Study provides proof-of-concept for the oral delivery of nanoparticles.

It is known that oral administration is a preferred method of drug delivery, and that formulation into nanoparticles can improve drug stability in the harsh gastrointestinal (GI) tract environment. However, diverse conditions in the GI tract, including varied pH, extensive mucus structure, numerous cell types, and various physiological functions are a barrier to effective oral delivery of nanoparticles.  Now, a study from researchers at University of Utah Health modifies nanoparticles to improve their uptake in the gastrointestinal tract.  The team state their proof-of-concept technology using nanoparticles could offer a new approach for oral medications. The study is published online in the journal ACS Nano.

Previous studies show that nanomedicine is a burgeoning field of medicine which delivers tiny particles, or nanoparticles, to carry drugs to treat a variety of conditions, including cancer.

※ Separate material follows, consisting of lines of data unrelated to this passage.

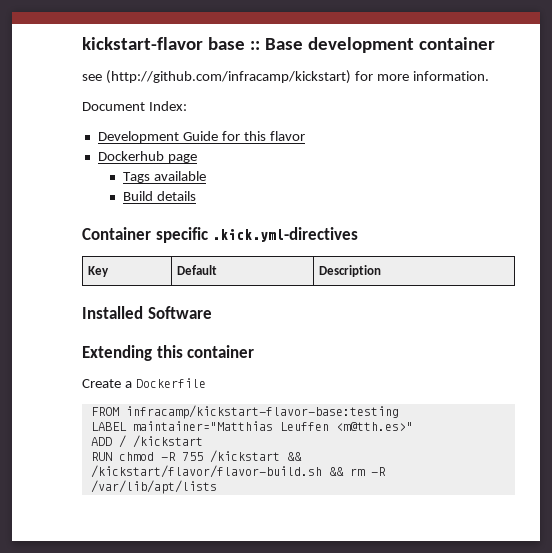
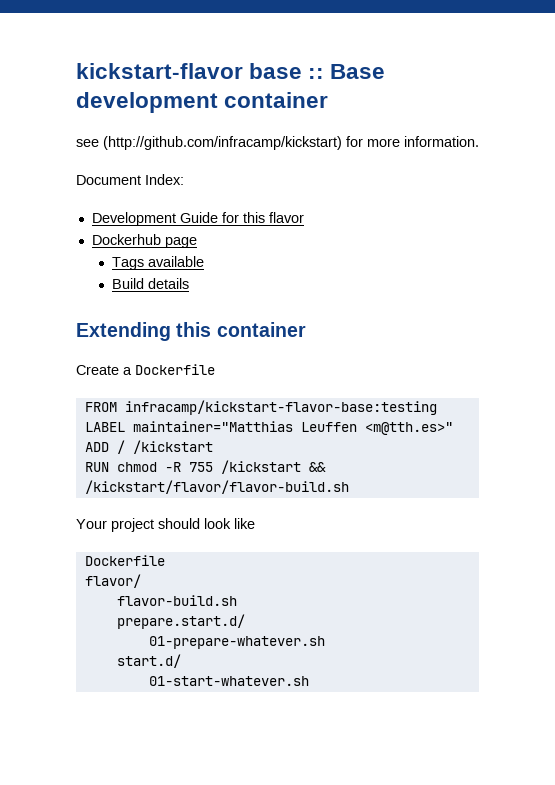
[82,227,359,243] [88,266,110,277] [177,265,218,275] [319,265,382,277] [82,306,212,319] // Container specific .kick.yml-directives // Key | Default | Description // Installed Software -> (190, 283) none
[328,467,386,476] [90,480,217,494] && rm -R /var/lib/apt/lists -> [76,518,255,532] [84,555,165,566] [84,574,141,588] [116,595,237,606] [116,614,245,629] [148,636,325,649] [116,654,181,668] [148,676,309,686] // Your project should look like // Dockerfile // flavor/ // flavor-build.sh // prepare.start.d/ // 01-prepare-whatever.sh // start.d/ // 01-start-whatever.sh

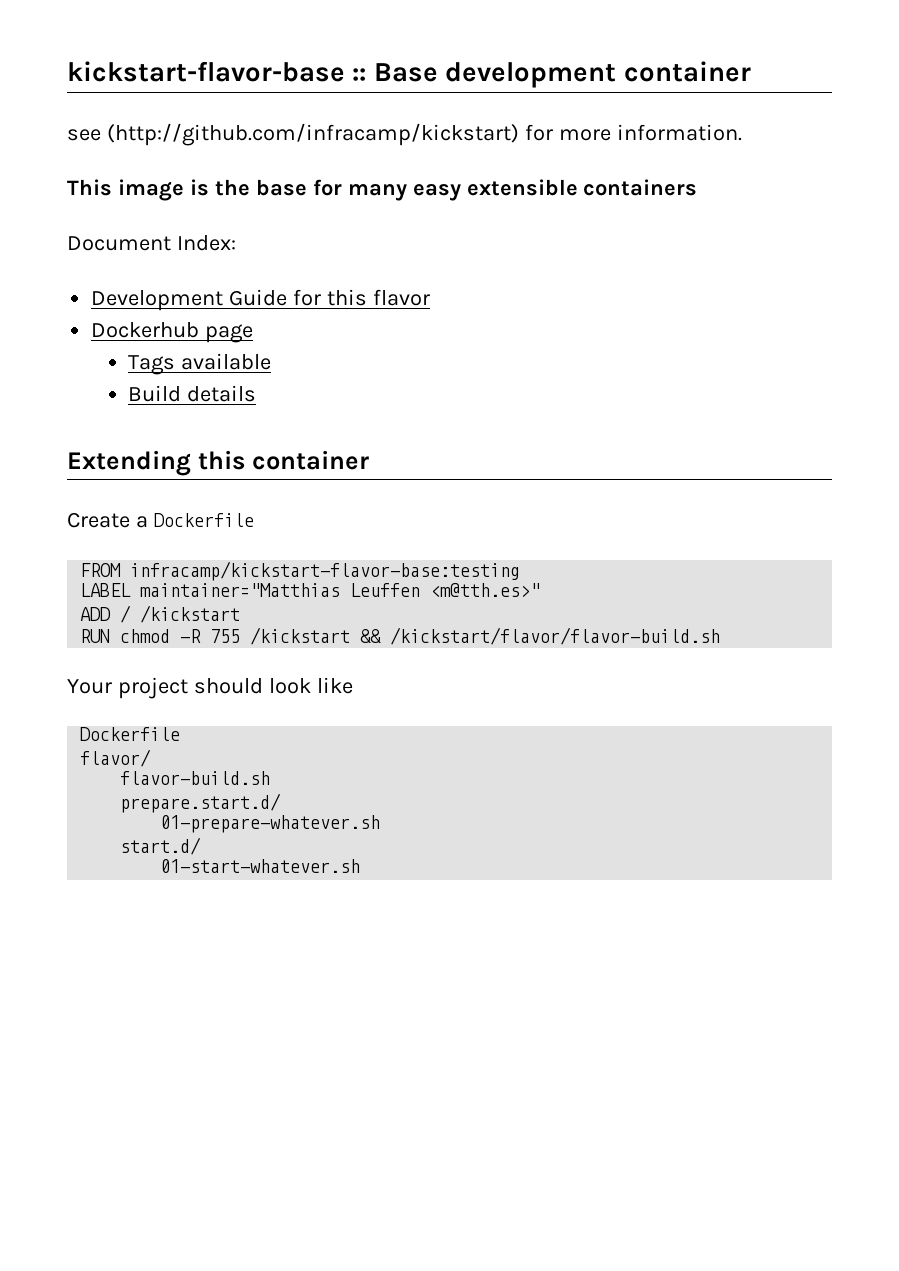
[76,63,303,79] kickstart-flavor base -> [67,61,345,82] kickstart-flavor-base
(479, 141) none -> [67,179,698,201] // This image is the base for many easy extensible containers

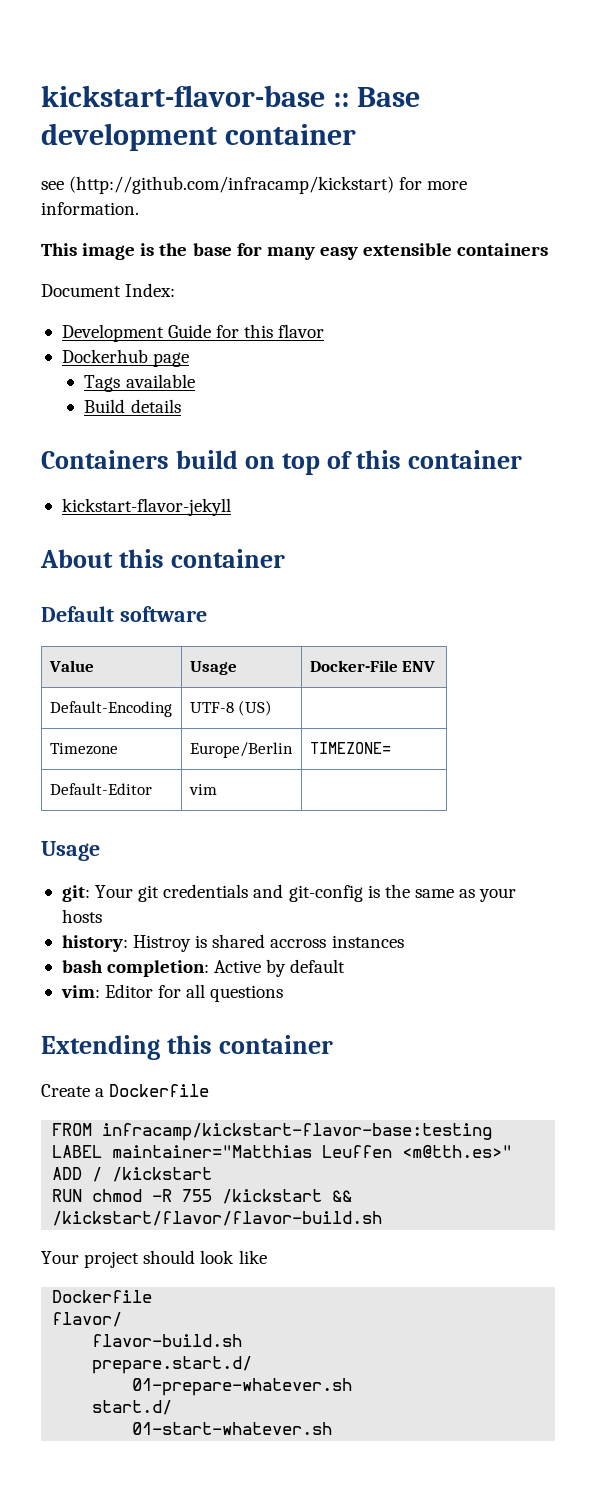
(257, 393) none -> [41,450,523,475] [61,498,231,516] [40,549,285,568] [41,606,207,622] [48,660,94,672] [189,661,237,675] [309,660,436,672] [49,701,172,717] [189,700,273,716] [49,743,118,755] [189,742,293,758] [309,742,391,754] [49,783,152,795] [188,784,217,795] [41,841,100,861] [61,884,517,902] [61,909,102,923] [61,934,404,952] [61,959,346,977] [60,984,284,1002] // Containers build on top of this container // kickstart-flavor-jekyll // About this container // Default software // Value | Usage | Docker-File ENV // Default-Encoding | UTF-8 (US) | // Timezone | Europe/Berlin | TIMEZONE= // Default-Editor | vim | // Usage // git: Your git credentials and git-config is the same as your hosts // history: Histroy is shared accross instances // bash completion: Active by default // vim: Editor for all questions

However, commonly nanoparticles have to be injected into the bloodstream due to the fact they aren’t absorbed well orally.  The  current study provides a proof-of-concept for a nanoparticle oral delivery system and propose pathways for oral nanoparticle absorption from the GI.

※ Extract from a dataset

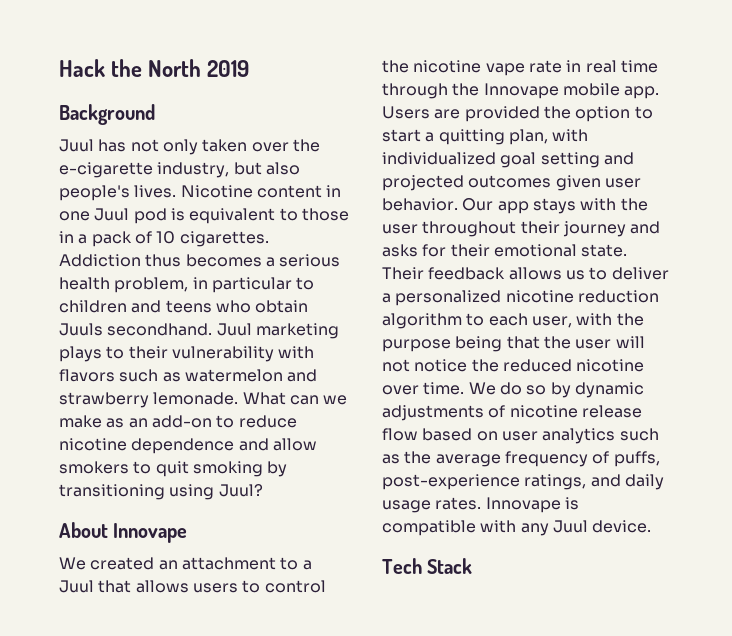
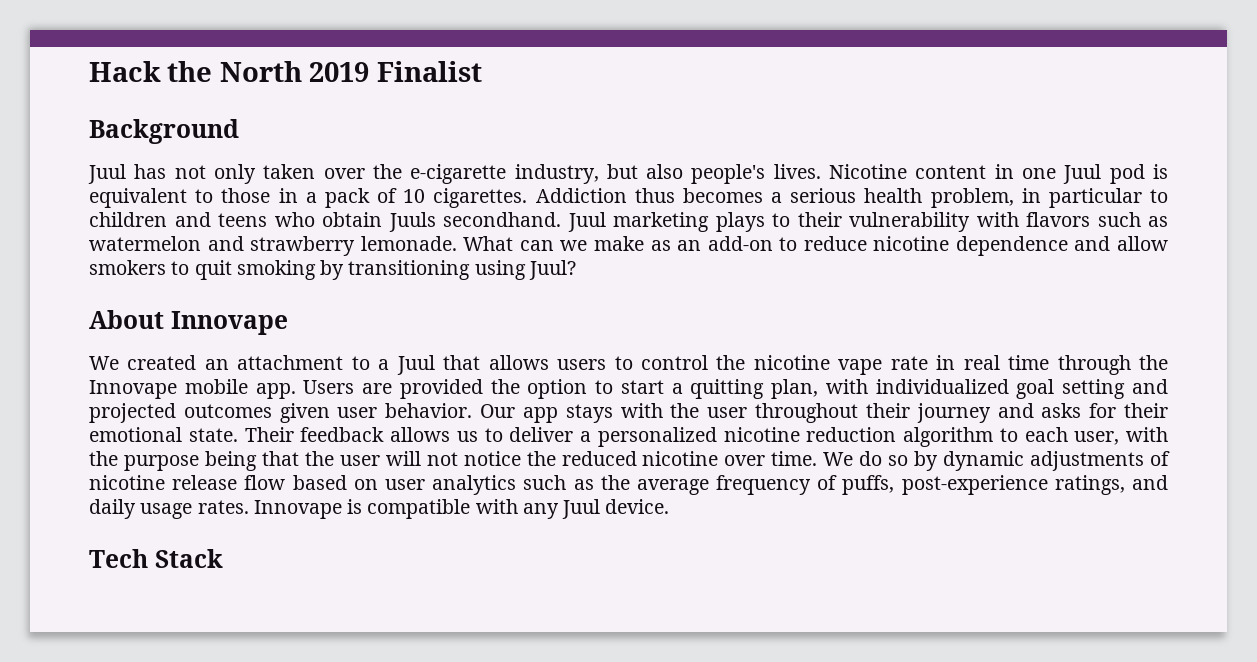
(250, 68) none -> [376,61,482,82] Finalist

The current study modifies the surface of the nanoparticles with glycocholic acid, a bile acid that helps the body absorb fat in the small intestine; to monitor the nanoparticle movement, the researchers affixed a red fluorescence tag on the treated particles and watched as they circulated through the body.  Results show that the glycocholic acid acts like a cloak, allowing the nanoparticle to slip incognito through the lining of the small intestine. Data findings show that the coating helps the nanoparticles bind to proteins which let them move into the gut lymphatic system where it can access the bloodstream.

Results show that when the team fed the modified nanoparticles to rats, approximately 47% of the particles made it into the blood, as opposed to the 7% seen for nanoparticles lacking bile acids.  Data findings show that bile acids on the nanoparticles interact with a bile acid transporter found on the surface of enterocytes, which may help the nanoparticles move through the cells and into the circulation.  The lab note that it takes about one to ten hours for the nanoparticles to appear in the bloodstream.

The team surmise their study proposes a pathway for oral nanoparticle absorption  via the GI lymphatic system, utilising apical bile acid transporter-mediated cellular uptake.  For the future, the researchers state that this work is still at the preliminary stages and more work is needed to move the results from animal studies to clinical trials.